Aux temps de la Reine Victoria, c'est-à-dire à la fin du XIXème siècle, l'un des preimers devoirs des parents était de baptiser leur enfant dès que possible. Les parrains et marraines étaient choisis soit avant la naissance soit juste après. Parce que nous étions aux prémisses des temps de l'industrialisation et aussi parce que les savoir-faire manuels étaient largement diffusés et produisaients des objets remarquables, les cadeaux que recevait le nouveau né étaient faits à la main.

Les cadeaux les plus courants étaient des édredons décorés de rubans, des couvertures de réception, des biberons, des chemises de nuit, des châles, des pulls et des bonnets.

La marraine faisait généralement cadeau de la robe de baptême et de son bonnet assorti.

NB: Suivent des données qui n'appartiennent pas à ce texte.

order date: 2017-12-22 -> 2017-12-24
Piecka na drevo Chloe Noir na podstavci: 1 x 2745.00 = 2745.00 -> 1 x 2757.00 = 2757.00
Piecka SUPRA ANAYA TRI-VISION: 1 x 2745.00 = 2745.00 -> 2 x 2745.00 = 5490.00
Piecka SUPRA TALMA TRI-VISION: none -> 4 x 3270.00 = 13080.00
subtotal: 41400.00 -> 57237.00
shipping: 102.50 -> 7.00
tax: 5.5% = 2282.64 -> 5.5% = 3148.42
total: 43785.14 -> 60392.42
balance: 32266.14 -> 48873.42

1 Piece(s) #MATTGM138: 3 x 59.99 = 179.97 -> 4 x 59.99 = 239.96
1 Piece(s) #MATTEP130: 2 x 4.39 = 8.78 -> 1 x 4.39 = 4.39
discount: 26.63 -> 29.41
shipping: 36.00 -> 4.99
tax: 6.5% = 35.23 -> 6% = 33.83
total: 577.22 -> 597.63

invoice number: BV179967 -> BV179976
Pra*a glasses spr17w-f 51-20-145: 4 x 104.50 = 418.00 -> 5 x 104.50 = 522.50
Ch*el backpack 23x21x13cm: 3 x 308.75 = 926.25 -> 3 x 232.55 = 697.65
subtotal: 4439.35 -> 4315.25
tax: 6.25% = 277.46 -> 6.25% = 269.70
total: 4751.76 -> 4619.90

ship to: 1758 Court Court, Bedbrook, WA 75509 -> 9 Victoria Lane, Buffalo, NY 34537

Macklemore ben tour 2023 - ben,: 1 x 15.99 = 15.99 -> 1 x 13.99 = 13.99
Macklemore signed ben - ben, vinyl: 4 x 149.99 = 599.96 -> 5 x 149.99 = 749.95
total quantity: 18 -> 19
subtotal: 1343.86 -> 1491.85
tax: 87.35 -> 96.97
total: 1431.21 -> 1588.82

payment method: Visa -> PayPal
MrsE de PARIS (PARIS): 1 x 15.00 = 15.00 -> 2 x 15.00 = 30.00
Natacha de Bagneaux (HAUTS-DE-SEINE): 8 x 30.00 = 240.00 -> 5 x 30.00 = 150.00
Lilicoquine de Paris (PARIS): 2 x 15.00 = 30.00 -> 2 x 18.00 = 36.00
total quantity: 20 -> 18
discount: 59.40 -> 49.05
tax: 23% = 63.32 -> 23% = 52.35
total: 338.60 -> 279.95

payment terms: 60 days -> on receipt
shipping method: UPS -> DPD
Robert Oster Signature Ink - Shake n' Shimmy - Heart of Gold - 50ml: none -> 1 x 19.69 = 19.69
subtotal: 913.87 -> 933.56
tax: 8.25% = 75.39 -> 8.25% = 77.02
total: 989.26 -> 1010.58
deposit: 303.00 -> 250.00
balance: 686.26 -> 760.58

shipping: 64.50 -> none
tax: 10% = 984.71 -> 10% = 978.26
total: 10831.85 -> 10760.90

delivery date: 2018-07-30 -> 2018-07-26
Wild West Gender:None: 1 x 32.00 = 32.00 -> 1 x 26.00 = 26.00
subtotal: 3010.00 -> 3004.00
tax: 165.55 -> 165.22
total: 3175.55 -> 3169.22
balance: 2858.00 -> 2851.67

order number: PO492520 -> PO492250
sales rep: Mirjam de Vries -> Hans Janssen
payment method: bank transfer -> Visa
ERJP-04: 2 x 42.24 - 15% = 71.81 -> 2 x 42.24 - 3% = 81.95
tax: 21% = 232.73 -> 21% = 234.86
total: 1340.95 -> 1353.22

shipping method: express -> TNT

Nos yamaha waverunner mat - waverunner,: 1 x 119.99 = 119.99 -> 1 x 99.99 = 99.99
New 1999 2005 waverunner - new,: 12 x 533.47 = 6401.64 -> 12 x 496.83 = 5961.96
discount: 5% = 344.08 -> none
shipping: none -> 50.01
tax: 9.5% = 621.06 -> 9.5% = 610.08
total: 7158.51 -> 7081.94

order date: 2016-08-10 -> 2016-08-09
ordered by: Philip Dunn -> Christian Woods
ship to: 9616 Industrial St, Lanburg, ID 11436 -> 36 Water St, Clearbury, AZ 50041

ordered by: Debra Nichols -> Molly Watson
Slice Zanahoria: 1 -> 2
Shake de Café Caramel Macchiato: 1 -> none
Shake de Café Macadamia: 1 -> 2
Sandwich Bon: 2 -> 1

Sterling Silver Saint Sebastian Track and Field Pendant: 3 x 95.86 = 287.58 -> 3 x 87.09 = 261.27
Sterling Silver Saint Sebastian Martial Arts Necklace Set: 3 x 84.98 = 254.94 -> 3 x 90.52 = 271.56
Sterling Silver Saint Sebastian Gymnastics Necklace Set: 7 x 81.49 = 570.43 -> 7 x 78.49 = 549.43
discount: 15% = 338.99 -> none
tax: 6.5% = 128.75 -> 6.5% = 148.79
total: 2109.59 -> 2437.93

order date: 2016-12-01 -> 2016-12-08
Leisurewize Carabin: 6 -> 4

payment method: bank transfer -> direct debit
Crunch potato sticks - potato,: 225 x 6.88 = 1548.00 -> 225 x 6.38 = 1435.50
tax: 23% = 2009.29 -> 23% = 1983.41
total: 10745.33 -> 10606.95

Le parrain, de son côté, offrait généralement une Bible et/ou un cadeau fait en argent comme un goblet ou une cuillère pour nourisson. S'il en avait les moyens ces objets étaient gravés au prénom de l'enfant avec mention de sa date de naissance.

Généralement, à l'issue du baptême, avait lieu un événement social au cours duquel étaient servis des rafraichissemenst, tels des gâteaux et du thé ou du café. parfois un buffet froid était servi.

Avec le développement des modes de transport et surtout l'arrivée du train, il fut courant d'inviter non seulement la famille proche géographiquement mais également celle qui pouvait se trouver quelque peu éloignée. D'où la nécessité de faire parvenir des invitations écrites, envoyées par la poste, au baptême. AU début ce ne furent que des cartons délicieusement calligrphiés à la main. Puis, avec la démocratiqation de l'imprimerie arrivèrent les premières cartes d'invitation au baptême imprimées. Qui devirent petit à petit des faire part de baptême. Invitant non seulement à la cérémonie du baptême mais également aux événements qui s'ensuivent.